● RECORDS FOR THE EXERCISE:
━━━━━━━━
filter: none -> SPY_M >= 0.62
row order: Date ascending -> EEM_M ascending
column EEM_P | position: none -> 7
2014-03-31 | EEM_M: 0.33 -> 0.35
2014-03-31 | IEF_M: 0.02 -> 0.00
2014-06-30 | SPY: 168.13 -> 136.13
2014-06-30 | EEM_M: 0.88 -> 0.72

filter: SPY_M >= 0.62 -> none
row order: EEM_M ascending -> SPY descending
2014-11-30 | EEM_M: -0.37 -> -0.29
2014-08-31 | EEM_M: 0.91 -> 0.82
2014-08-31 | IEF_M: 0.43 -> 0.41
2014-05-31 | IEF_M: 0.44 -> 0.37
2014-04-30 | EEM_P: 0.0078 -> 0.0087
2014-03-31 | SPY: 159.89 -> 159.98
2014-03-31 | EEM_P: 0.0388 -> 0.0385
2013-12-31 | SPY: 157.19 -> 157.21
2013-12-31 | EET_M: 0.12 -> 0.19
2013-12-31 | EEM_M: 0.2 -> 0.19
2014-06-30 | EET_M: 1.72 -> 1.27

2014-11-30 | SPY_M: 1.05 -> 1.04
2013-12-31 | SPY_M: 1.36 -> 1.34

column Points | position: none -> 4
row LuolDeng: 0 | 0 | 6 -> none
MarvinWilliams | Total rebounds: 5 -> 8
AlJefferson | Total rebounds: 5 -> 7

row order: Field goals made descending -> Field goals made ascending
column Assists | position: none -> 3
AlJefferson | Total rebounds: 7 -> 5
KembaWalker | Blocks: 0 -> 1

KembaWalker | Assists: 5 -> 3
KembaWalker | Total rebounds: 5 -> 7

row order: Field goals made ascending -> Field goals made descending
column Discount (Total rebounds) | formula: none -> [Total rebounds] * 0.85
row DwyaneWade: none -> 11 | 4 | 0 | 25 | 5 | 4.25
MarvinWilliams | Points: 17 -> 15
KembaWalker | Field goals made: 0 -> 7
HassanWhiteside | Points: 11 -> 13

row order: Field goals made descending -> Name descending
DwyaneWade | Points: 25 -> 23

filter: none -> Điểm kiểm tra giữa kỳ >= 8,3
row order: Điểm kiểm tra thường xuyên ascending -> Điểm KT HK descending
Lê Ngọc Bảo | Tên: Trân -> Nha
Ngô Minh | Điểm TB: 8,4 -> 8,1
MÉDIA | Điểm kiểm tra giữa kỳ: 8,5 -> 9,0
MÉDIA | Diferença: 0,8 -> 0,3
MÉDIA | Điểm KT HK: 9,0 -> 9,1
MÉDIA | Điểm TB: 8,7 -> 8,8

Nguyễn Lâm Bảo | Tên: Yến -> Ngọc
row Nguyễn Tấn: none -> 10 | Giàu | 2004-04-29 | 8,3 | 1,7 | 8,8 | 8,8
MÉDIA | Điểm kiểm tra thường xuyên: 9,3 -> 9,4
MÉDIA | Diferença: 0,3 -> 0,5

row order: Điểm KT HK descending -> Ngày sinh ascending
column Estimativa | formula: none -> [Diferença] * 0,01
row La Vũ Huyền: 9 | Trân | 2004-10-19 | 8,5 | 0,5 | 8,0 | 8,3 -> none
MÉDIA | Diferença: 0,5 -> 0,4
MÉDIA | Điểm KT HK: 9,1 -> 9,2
━━━━━━━━
● GOAL OF THE EXERCISE: All of the records above are to be copied exactly.

● RESPONSE TO THE TASK:
filter: none -> SPY_M >= 0.62
row order: Date ascending -> EEM_M ascending
column EEM_P | position: none -> 7
2014-03-31 | EEM_M: 0.33 -> 0.35
2014-03-31 | IEF_M: 0.02 -> 0.00
2014-06-30 | SPY: 168.13 -> 136.13
2014-06-30 | EEM_M: 0.88 -> 0.72

filter: SPY_M >= 0.62 -> none
row order: EEM_M ascending -> SPY descending
2014-11-30 | EEM_M: -0.37 -> -0.29
2014-08-31 | EEM_M: 0.91 -> 0.82
2014-08-31 | IEF_M: 0.43 -> 0.41
2014-05-31 | IEF_M: 0.44 -> 0.37
2014-04-30 | EEM_P: 0.0078 -> 0.0087
2014-03-31 | SPY: 159.89 -> 159.98
2014-03-31 | EEM_P: 0.0388 -> 0.0385
2013-12-31 | SPY: 157.19 -> 157.21
2013-12-31 | EET_M: 0.12 -> 0.19
2013-12-31 | EEM_M: 0.2 -> 0.19
2014-06-30 | EET_M: 1.72 -> 1.27

2014-11-30 | SPY_M: 1.05 -> 1.04
2013-12-31 | SPY_M: 1.36 -> 1.34

column Points | position: none -> 4
row LuolDeng: 0 | 0 | 6 -> none
MarvinWilliams | Total rebounds: 5 -> 8
AlJefferson | Total rebounds: 5 -> 7

row order: Field goals made descending -> Field goals made ascending
column Assists | position: none -> 3
AlJefferson | Total rebounds: 7 -> 5
KembaWalker | Blocks: 0 -> 1

KembaWalker | Assists: 5 -> 3
KembaWalker | Total rebounds: 5 -> 7

row order: Field goals made ascending -> Field goals made descending
column Discount (Total rebounds) | formula: none -> [Total rebounds] * 0.85
row DwyaneWade: none -> 11 | 4 | 0 | 25 | 5 | 4.25
MarvinWilliams | Points: 17 -> 15
KembaWalker | Field goals made: 0 -> 7
HassanWhiteside | Points: 11 -> 13

row order: Field goals made descending -> Name descending
DwyaneWade | Points: 25 -> 23

filter: none -> Điểm kiểm tra giữa kỳ >= 8,3
row order: Điểm kiểm tra thường xuyên ascending -> Điểm KT HK descending
Lê Ngọc Bảo | Tên: Trân -> Nha
Ngô Minh | Điểm TB: 8,4 -> 8,1
MÉDIA | Điểm kiểm tra giữa kỳ: 8,5 -> 9,0
MÉDIA | Diferença: 0,8 -> 0,3
MÉDIA | Điểm KT HK: 9,0 -> 9,1
MÉDIA | Điểm TB: 8,7 -> 8,8

Nguyễn Lâm Bảo | Tên: Yến -> Ngọc
row Nguyễn Tấn: none -> 10 | Giàu | 2004-04-29 | 8,3 | 1,7 | 8,8 | 8,8
MÉDIA | Điểm kiểm tra thường xuyên: 9,3 -> 9,4
MÉDIA | Diferença: 0,3 -> 0,5

row order: Điểm KT HK descending -> Ngày sinh ascending
column Estimativa | formula: none -> [Diferença] * 0,01
row La Vũ Huyền: 9 | Trân | 2004-10-19 | 8,5 | 0,5 | 8,0 | 8,3 -> none
MÉDIA | Diferença: 0,5 -> 0,4
MÉDIA | Điểm KT HK: 9,1 -> 9,2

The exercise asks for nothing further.